Selasa, 11 September 2012

Siklus


Kita tak akan bisa lama bertemu. Pada Minggu di penghujung Senin, aku akan mengantarmu pulang, sebab besok pagi-pagi sekali sebuah mobil akan menjemputmu pada rutinitas bersekolah.
Sayang, kunikmati dua hari ini dengan penuh tawa. Bagaimana caramu berjalan dan berdiskusi dengan kata-kata abstrak begitu kukagumi lebih dari puluhan model cantik bertubuk seksi pada billboard-billboard yang berdiri kokoh di sepanjang jalan yang kita berdua lewati.
“Kamu harus banyak makan” katamu waktu itu, sambil menggoyang-goyangkan kakimu yang menggantung pada kursi ketinggian yang kau duduki. Entah dari mana kau pelajari sebaris kalimat itu. Telak menghunusku, bahwa aku masih memiliki kamu. Bagaimana aku bisa menemanimu dalam waktu-waktu yang lama jika aku makin ringkih dan tak berusaha memerhatikan kesehatanku?
Sementara, kau masih tenang memakan kebab di restauran cepat saji yang kita hampiri Sabtu kemarin. Sausnya belepotan di kedua ujung bibirmu. Kubiarkan begitu, karena kau terlalu menarik dengan segala kepolosan yang kau punya, dibanding untuk diajarkan pada aturan-aturan makan yang tak akan selesai dalam satu malam.
“Aku mau ulang tahun” lanjutmu. Pemicaraanmu selalu melompat-lompat seperti kelinci, dari satu tempat, berpindah pada tempat lain. Tapi, itulah. Bersamamu, aku tak pernah menggalakkan otakku untuk berpikir terlalu dalam.
“Ica mau apa?” tanyaku bersungguh-sungguh sambil membelai rambutnya yang nyaris cokelat terkena sinar matahari.
“Mau… omelet!” telunjukmu mengarah ke atas, seperti mendapatkan ide. Spontan, tapi kembali menghunusku. Sudah lama sekali tak kubuatkan kau omelet mi dengan wortel dan kacang polong, makanan favoritmu sepanjang masa. Lagi-lagi aku merasa berdosa.
“Oke, pinkie promise” aku menyodorkan kelingkingku. Kelingkingmu yang begitu mungil segera menyambutnya.
Maka, tak ada yang lebih kubenci dari Minggu malam di penghujung Senin pagi. Ketika erat pelukanku tak lagi bisa menghentikan keadaan yang bergulir.
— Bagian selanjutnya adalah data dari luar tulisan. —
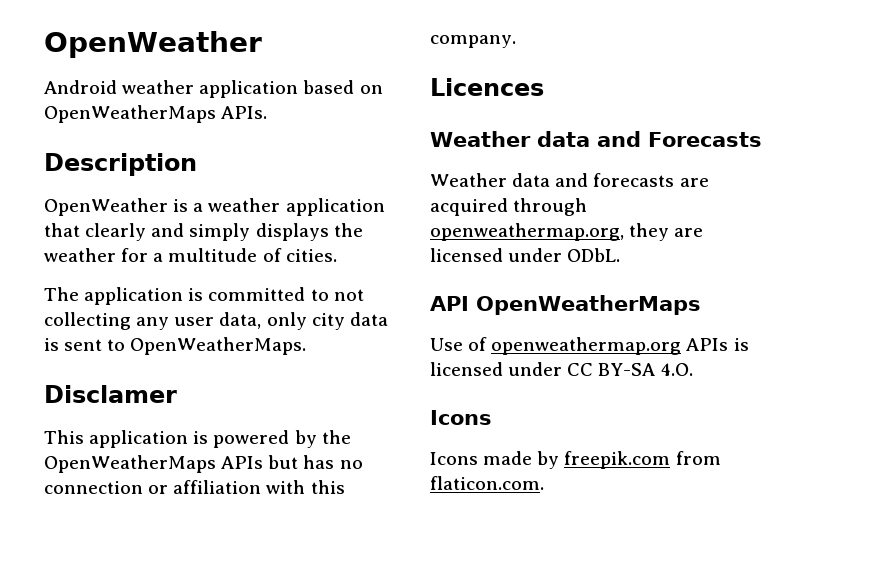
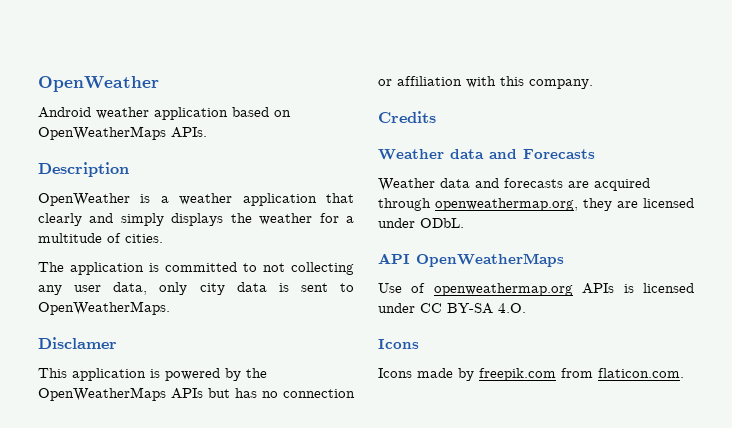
[430,78,544,96] Licences -> [378,111,436,123] Credits

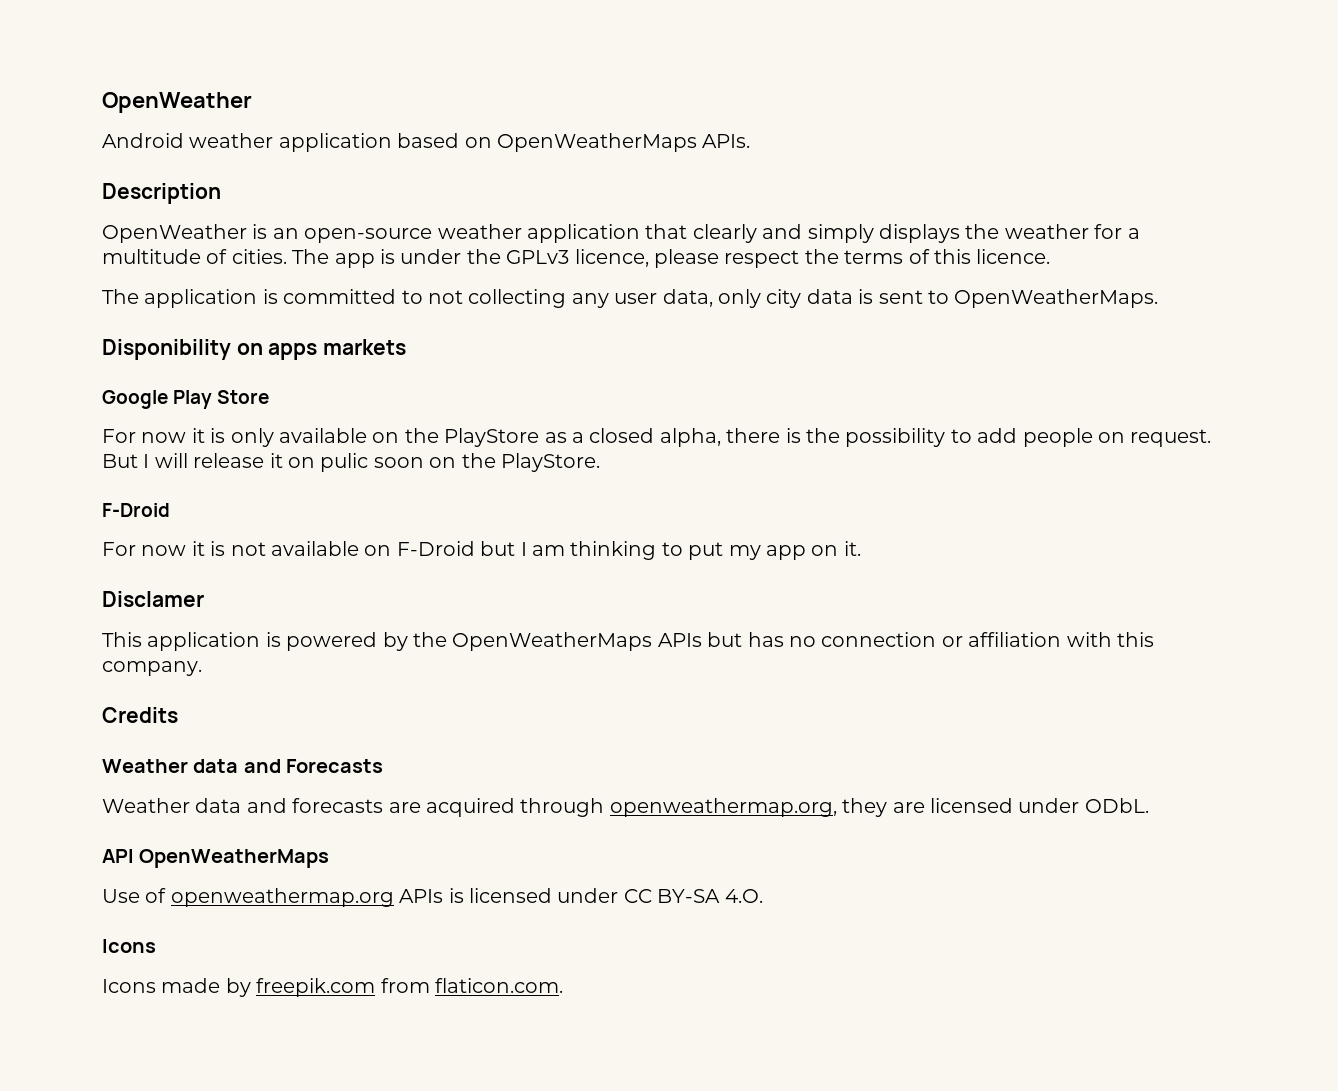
[160,196,169,203] a -> [272,228,433,243] an open-source
(163, 238) none -> [292,249,1051,268] The app is under the GPLv3 licence, please respect the terms of this licence.
(170, 308) none -> [102,339,407,360] [102,390,270,409] [102,428,1212,447] [102,453,600,472] [102,503,170,517] [102,541,861,560] // Disponibility on apps markets // Google Play Store // For now it is only available on the PlayStore as a closed alpha, there is the possibility to add people on request. But I will release it on pulic soon on the PlayStore. // F-Droid // For now it is not available on F-Droid but I am thinking to put my app on it.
Ketika segala gelak tawa selama dua hari setiap minggu tak mampu lagi menjadi obat penawar racun-racun rindu. Ketika aku harus mengantarmu sampai ke depan pintu rumahmu dan berucap “Tidur yang nyenyak, Sayang, rajin sekolah biar minggu depan bisa bertemu lagi”
Kupeluk kau sekali lagi. Lebih erat dari sebelumnya, seolah tak akan lagi tersisa hari untuk kita bertemu. Kuhirup dalam-dalam aroma tubuhmu yang begitu lembut. Andai bisa, ingin kusimpan dalam kantung plastic agar bisa kuhirup sewaktu-waktu aku membutuhkan kau. Kemudian perempuan itu membukakan pintu, ibumu.
“Terlalu malam, Mas, pulang jam segini. Harusnya dari jam sembilan dia sudah tidur” katamu, lantas aku menengok jarum jam yang menunjuk tegas angka sebelas.
“Aku masih kangen. Biarlah, dia juga belum ngantuk” kilahku.
“Jangan dibiasakan” ibumu dengan cepat merengkuhmu, memindahkanmu dari pelukanku, hingga mendarat ke pelukannya. Demi Tuhan, meski kualami adegan ini layaknya sebuah siklus, tetap saja ini begitu menyakitkan.
“Minggu depan, boleh kuajak dia dari hari Jumat? Ayolah, Sabtu ke Minggu itu terlalu singkat. Aku kangen sekali” pintaku.
“Lihat besok, Mas. Sudah, sana pulang. Besok Ica sekolah”
Aku menatapmu untuk yang terakhir. Kau masih terlalu lugu untuk memahami yang terjadi. Sepengetahuanmu, aku hanya sedang pergi untuk bekerja. Dan kau pahami itu sebagai keharusanku, maka tak pernah kau menuntutku untuk selalu ada. Itu saja. Pada detik-detik terakhir seperti itulah, bibir mungilmu berkata “I love you, Pa. Nice to meet you”
“I love you too, my baby” ujarku lirih. Senyumku lusuh. Aku berbalik gontai meninggalkan mereka berdua. Dia seperti angin. Seberapa lamapun kupeluk, dia tetap bukan milikku utuh. Kebradaannya tak tergenggam.
Pada Minggu malam di penghujung Senin, kuseka calon air mata yang hendak menetes. Tenang, masih ada minggu-minggu berikutnya, kataku dalam hati.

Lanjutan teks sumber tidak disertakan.